Data in this exercise
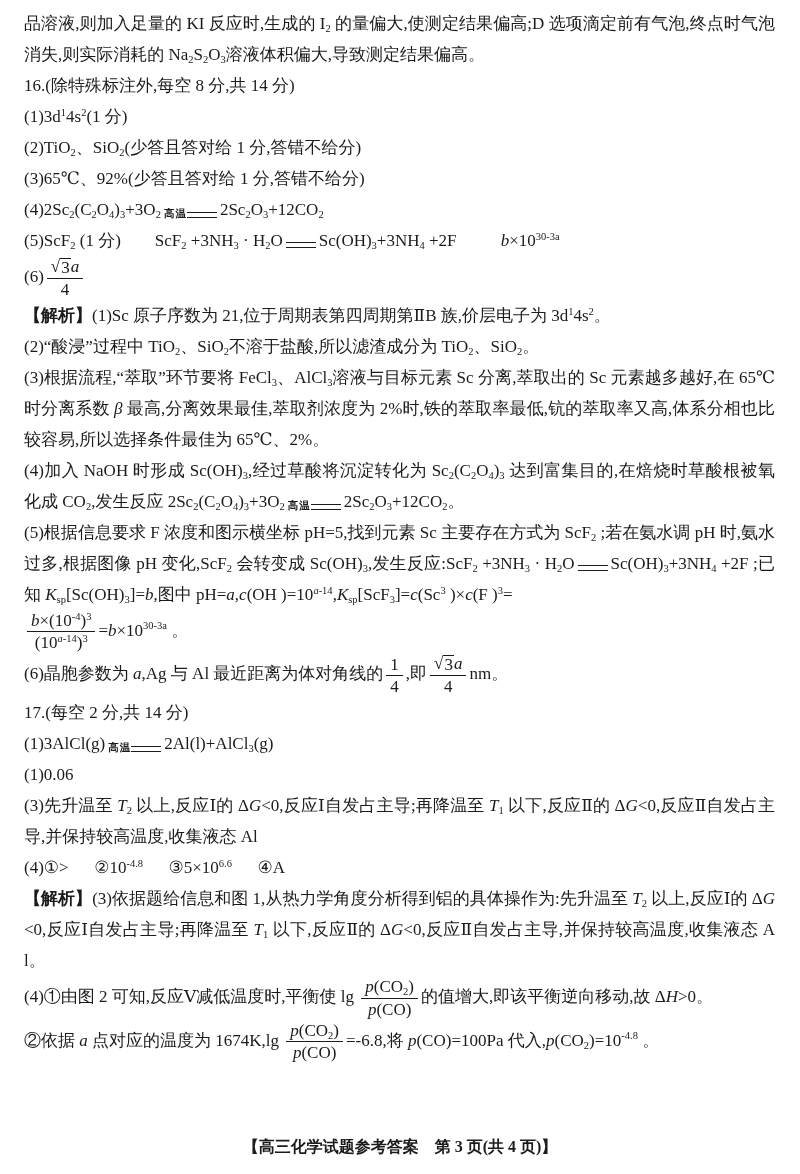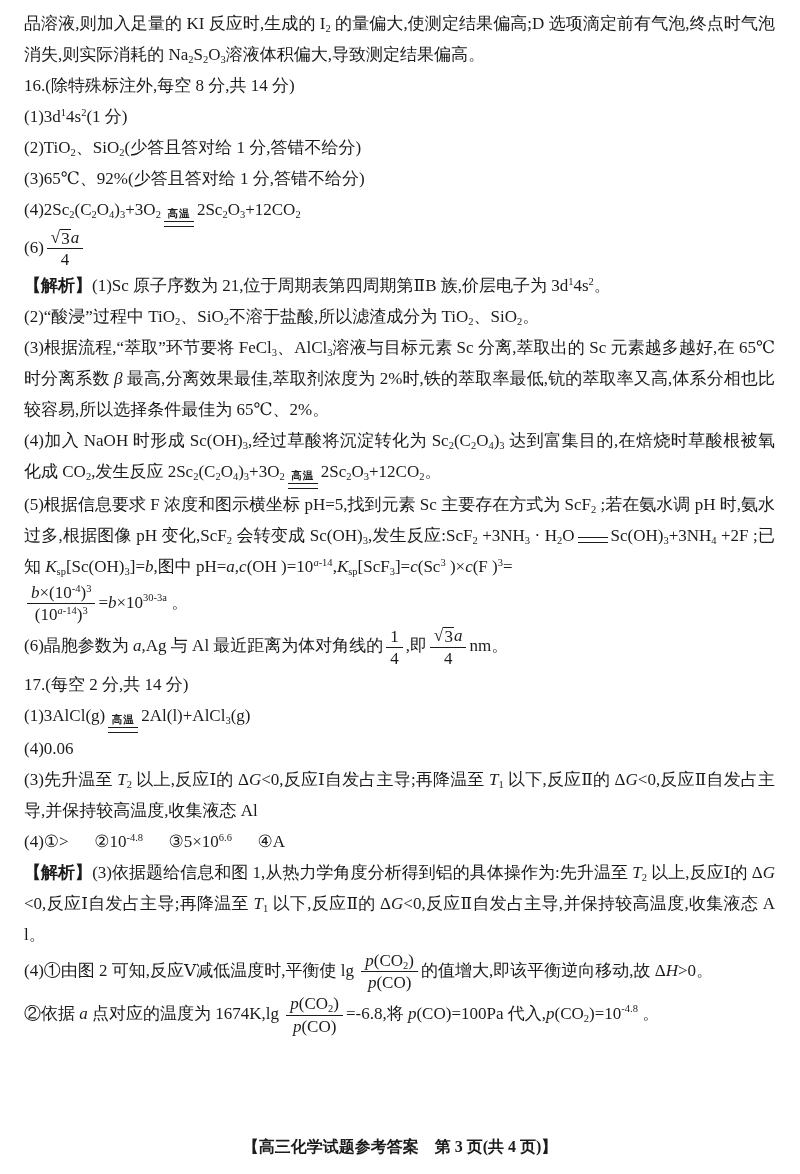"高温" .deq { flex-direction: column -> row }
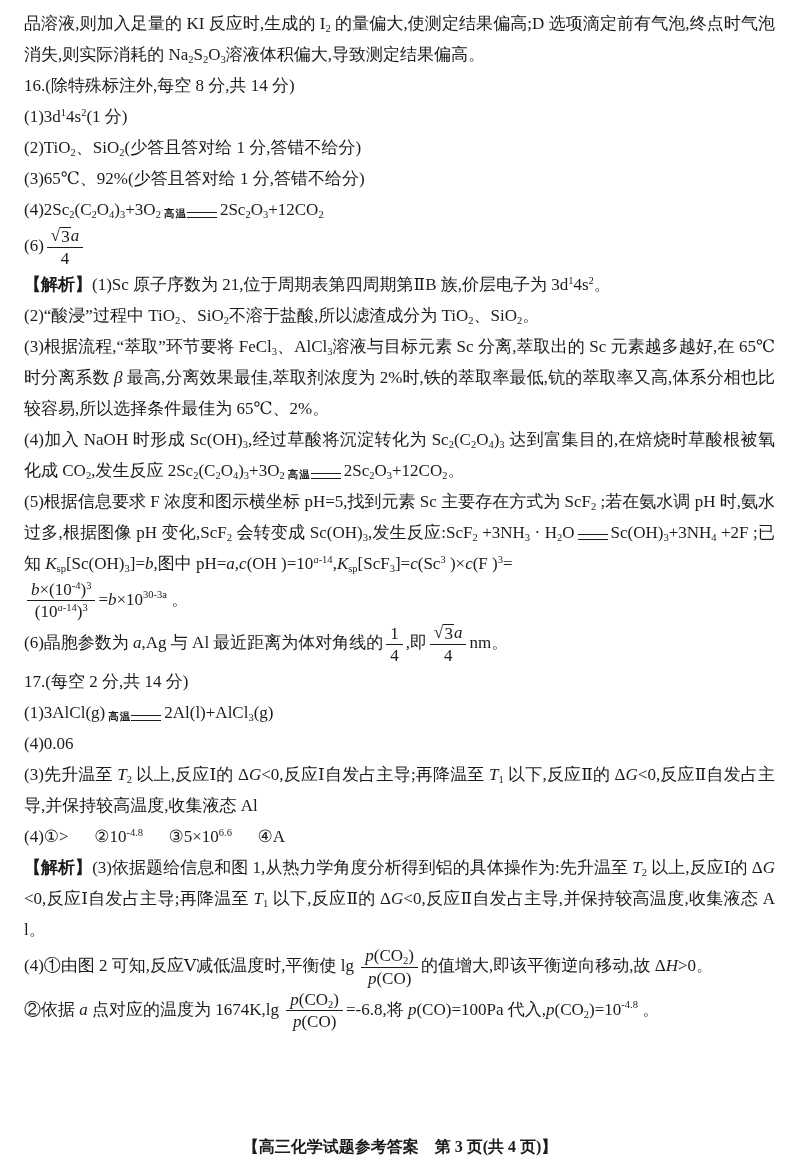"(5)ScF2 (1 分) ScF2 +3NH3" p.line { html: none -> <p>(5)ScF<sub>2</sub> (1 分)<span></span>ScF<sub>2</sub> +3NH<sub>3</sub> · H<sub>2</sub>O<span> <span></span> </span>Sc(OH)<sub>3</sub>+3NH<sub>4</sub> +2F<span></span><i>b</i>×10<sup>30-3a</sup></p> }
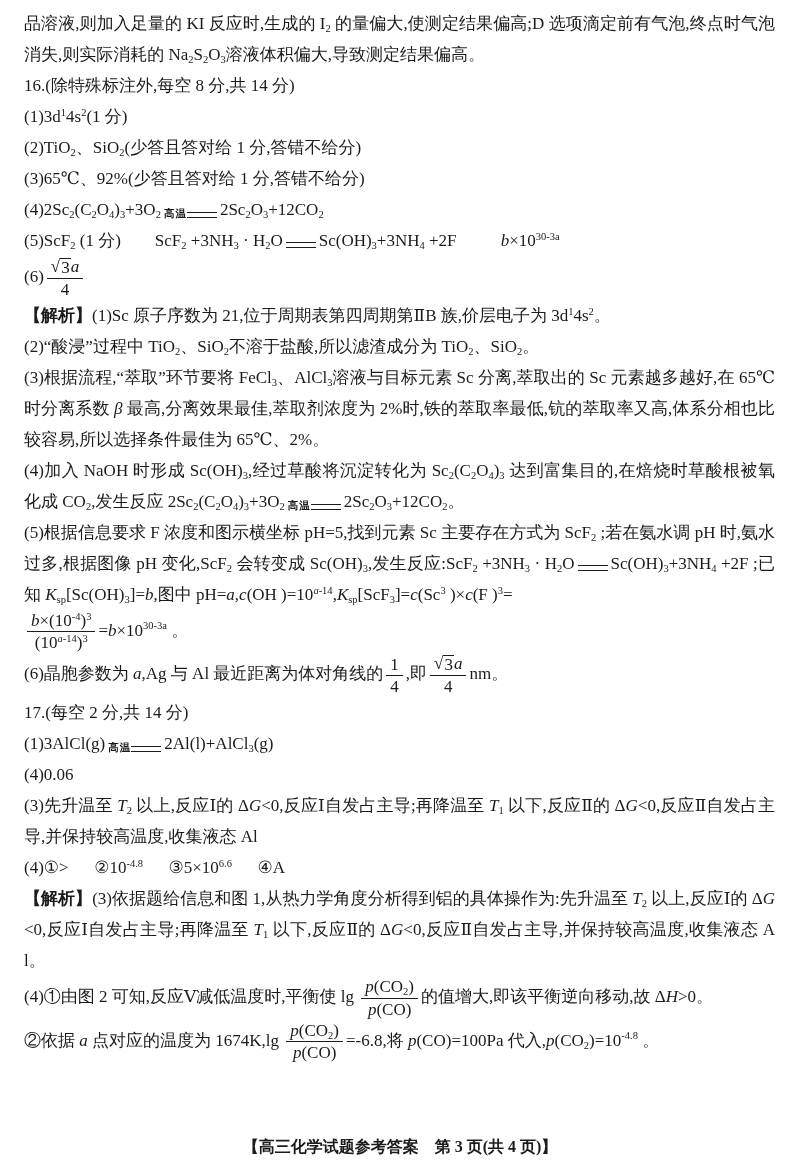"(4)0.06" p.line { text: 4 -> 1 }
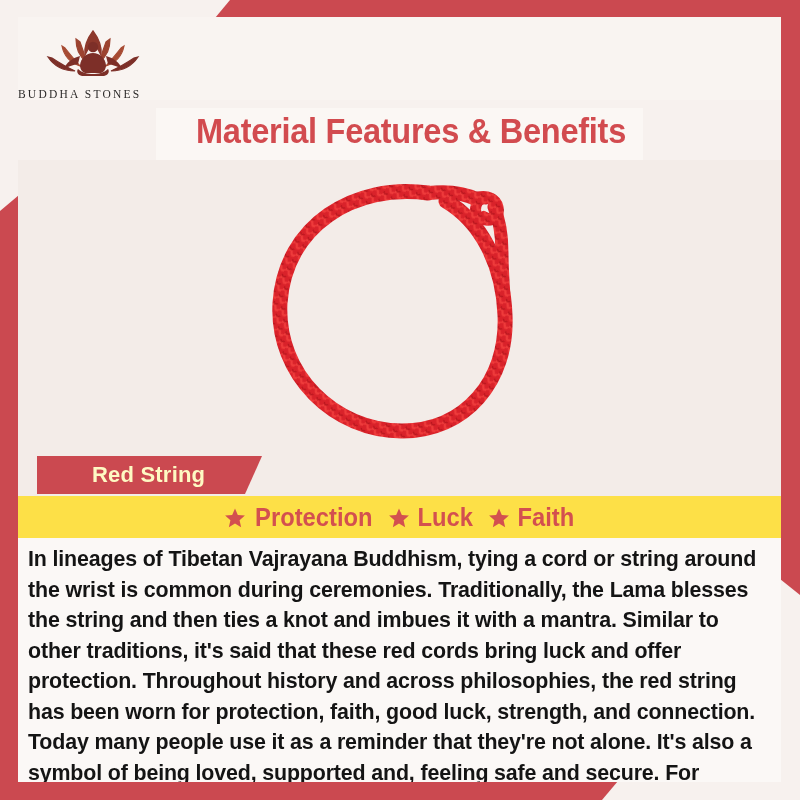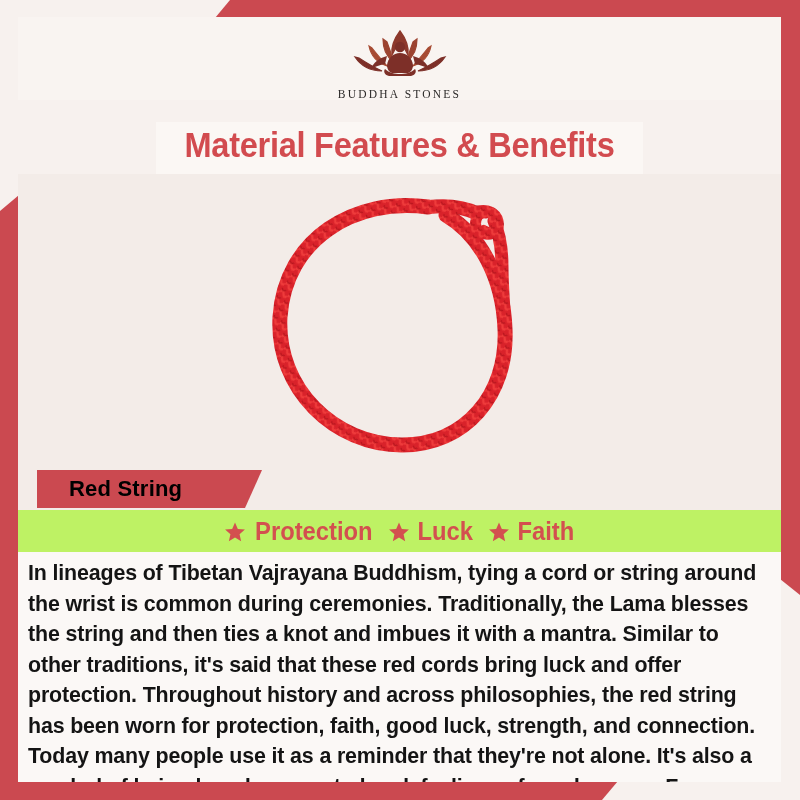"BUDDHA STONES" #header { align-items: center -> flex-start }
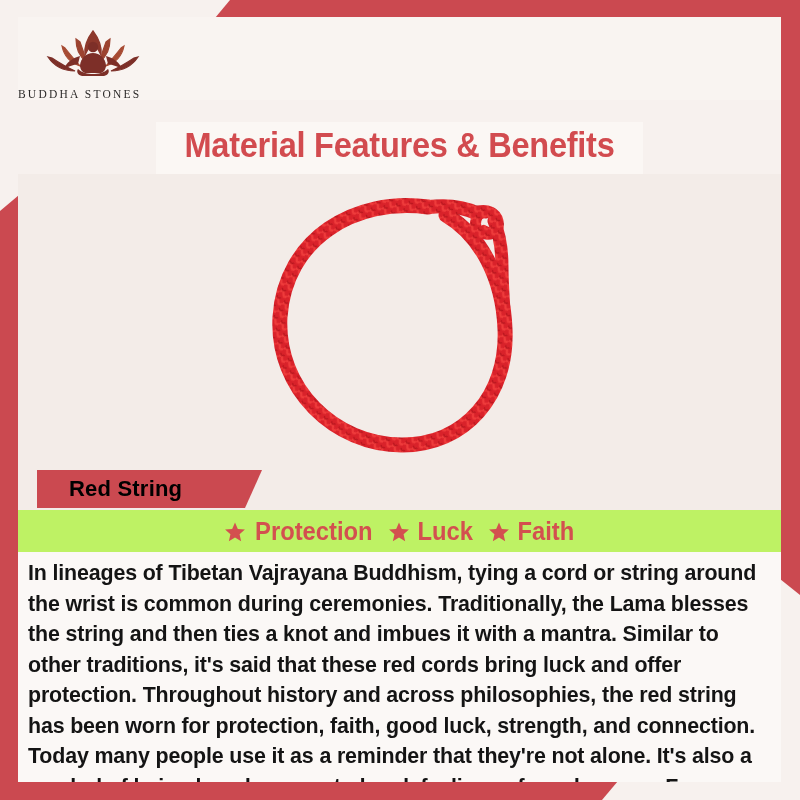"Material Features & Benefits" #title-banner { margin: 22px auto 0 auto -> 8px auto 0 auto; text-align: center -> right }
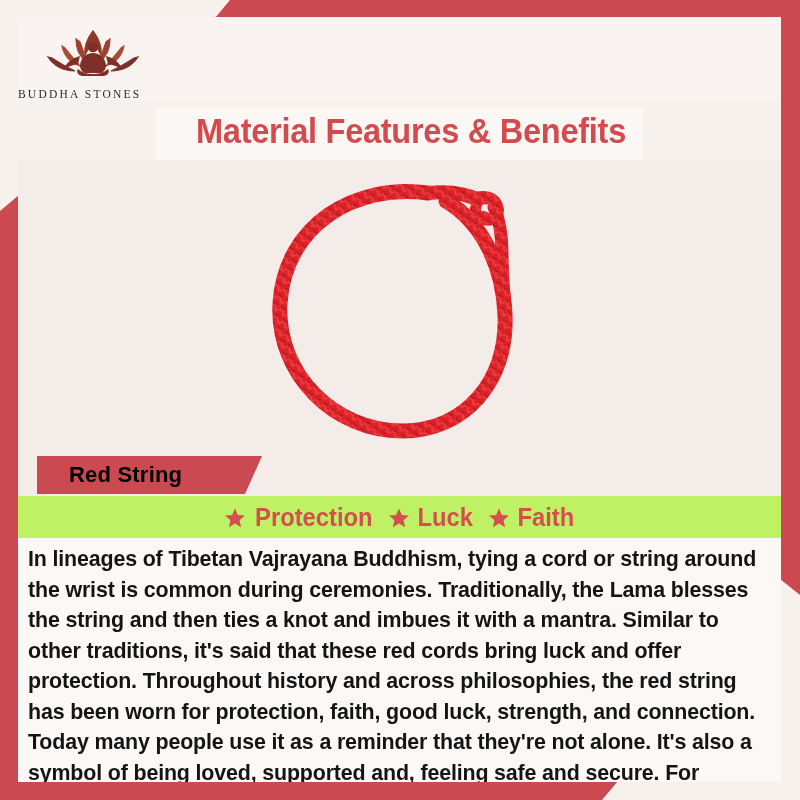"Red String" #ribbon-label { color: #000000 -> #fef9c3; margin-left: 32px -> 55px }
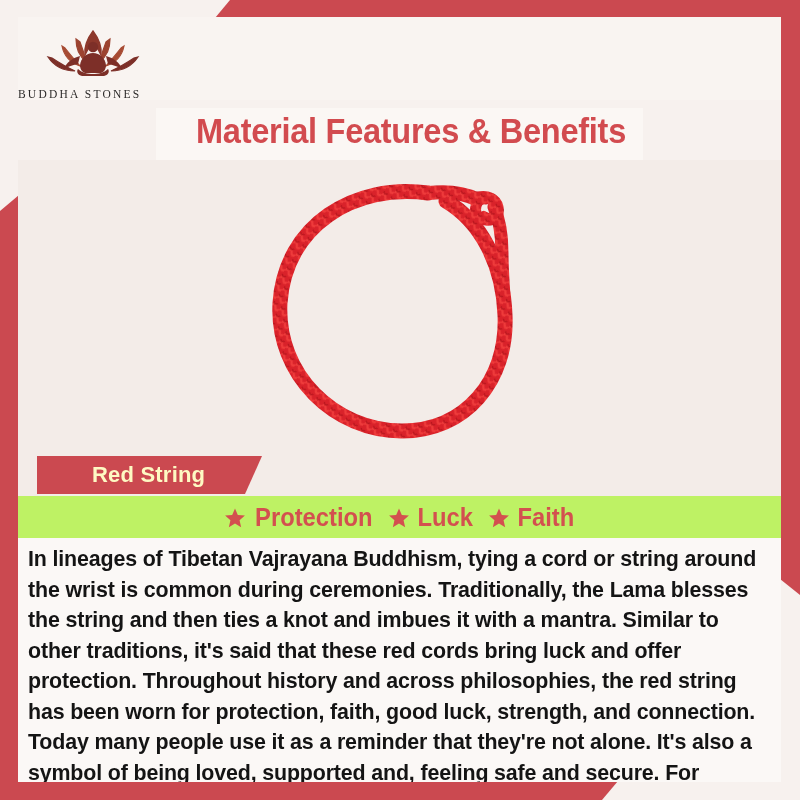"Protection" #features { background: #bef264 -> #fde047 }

Task to complete
Print each line of the listing exactly and include no pictures.

Response box
"高温" .deq { flex-direction: column -> row }
"(5)ScF2 (1 分) ScF2 +3NH3" p.line { html: none -> <p>(5)ScF<sub>2</sub> (1 分)<span></span>ScF<sub>2</sub> +3NH<sub>3</sub> · H<sub>2</sub>O<span> <span></span> </span>Sc(OH)<sub>3</sub>+3NH<sub>4</sub> +2F<span></span><i>b</i>×10<sup>30-3a</sup></p> }
"(4)0.06" p.line { text: 4 -> 1 }
"BUDDHA STONES" #header { align-items: center -> flex-start }
"Material Features & Benefits" #title-banner { margin: 22px auto 0 auto -> 8px auto 0 auto; text-align: center -> right }
"Red String" #ribbon-label { color: #000000 -> #fef9c3; margin-left: 32px -> 55px }
"Protection" #features { background: #bef264 -> #fde047 }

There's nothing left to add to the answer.